● **Goal of the exercise**
Transcribe word for word the lines below from the line with "(329, 287) none -> [151,110,164,119] #1" through the line with "[202,683,530,704] [201,719,396,735] //", ends included.

● **Material for the task**
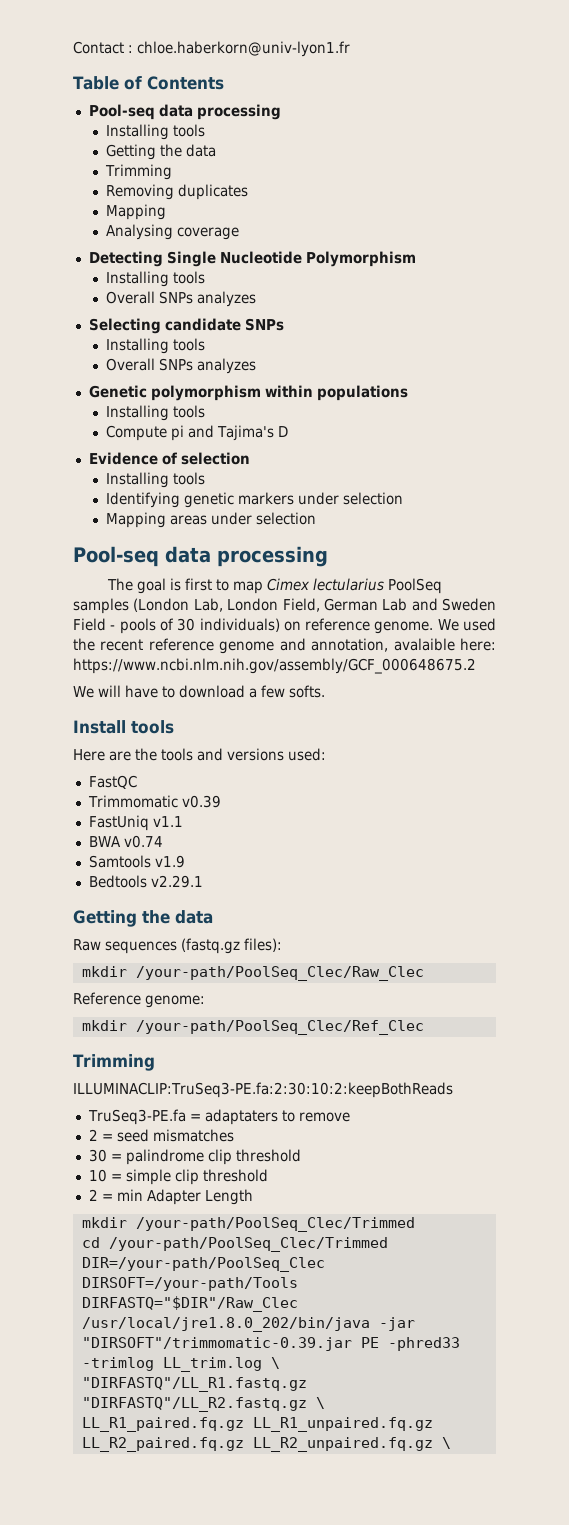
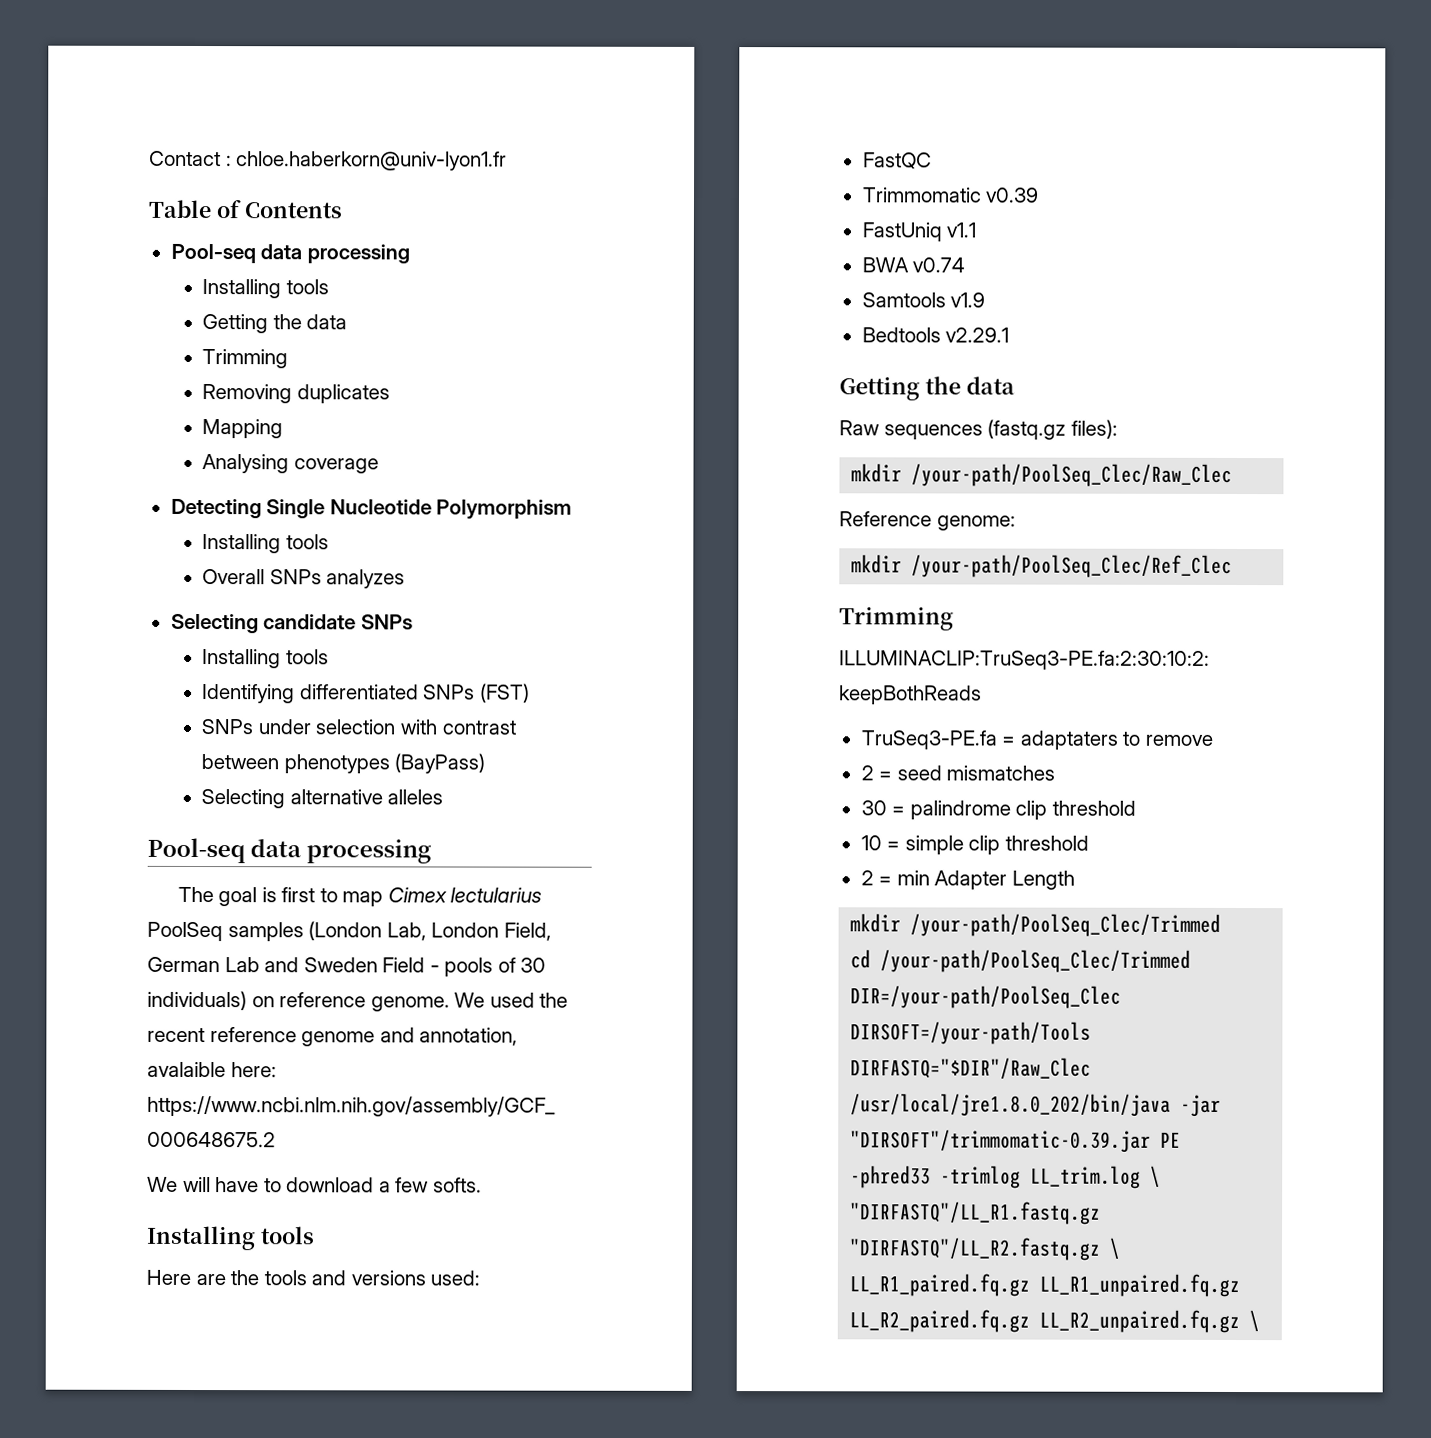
[106,358,257,374] [88,385,408,401] [106,405,206,421] [106,425,289,441] [88,452,250,465] [106,472,206,488] [106,492,404,508] [106,512,317,528] Overall SNPs analyzes // Genetic polymorphism within populations // Installing tools // Compute pi and Tajima's D // Evidence of selection // Installing tools // Identifying genetic markers under selection // Mapping areas under selection -> [202,683,530,704] [201,719,516,735] [201,753,486,774] [201,789,444,809] Identifying differentiated SNPs (FST) // SNPs under selection with contrast between phenotypes (BayPass) // Selecting alternative alleles
[73,720,126,734] Install -> [146,1225,256,1251] Installing

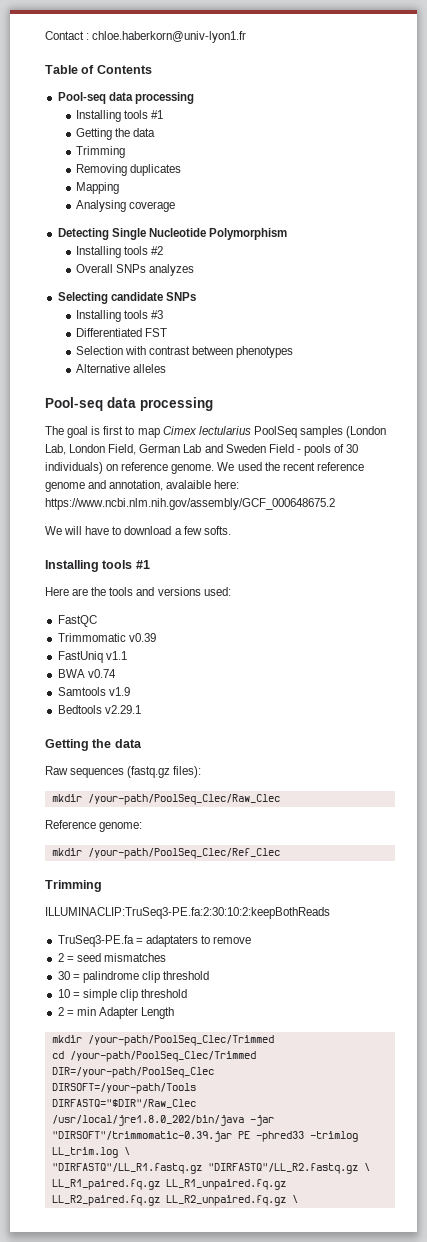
(329, 287) none -> [151,110,164,119] #1
(329, 542) none -> [151,246,164,255] #2
[202,683,530,704] [201,719,396,735] // Identifying differentiated SNPs (FST) // SNPs under selection -> [151,310,164,319] [75,328,168,337] [75,346,123,355] #3 // Differentiated FST // Selection
[394,753,486,774] [201,789,383,809] (BayPass) // Selecting alternative -> [75,364,130,373] // Alternative
(315, 1235) none -> [135,560,150,569] #1

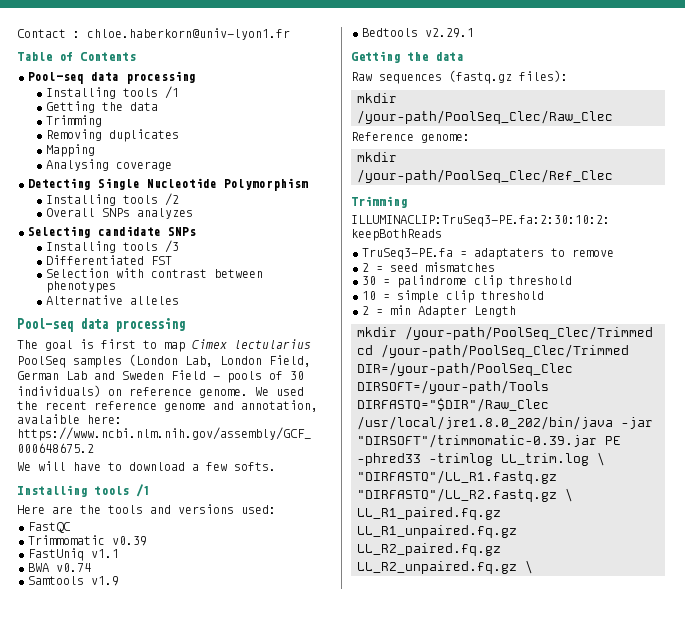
[151,110,164,119] #1 -> [164,86,179,99] /1
[151,246,164,255] #2 -> [164,193,179,206] /2
[151,310,164,319] #3 -> [164,240,179,253] /3
[135,560,150,569] #1 -> [136,484,150,497] /1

● **Output for this exercise**
(329, 287) none -> [151,110,164,119] #1
(329, 542) none -> [151,246,164,255] #2
[202,683,530,704] [201,719,396,735] // Identifying differentiated SNPs (FST) // SNPs under selection -> [151,310,164,319] [75,328,168,337] [75,346,123,355] #3 // Differentiated FST // Selection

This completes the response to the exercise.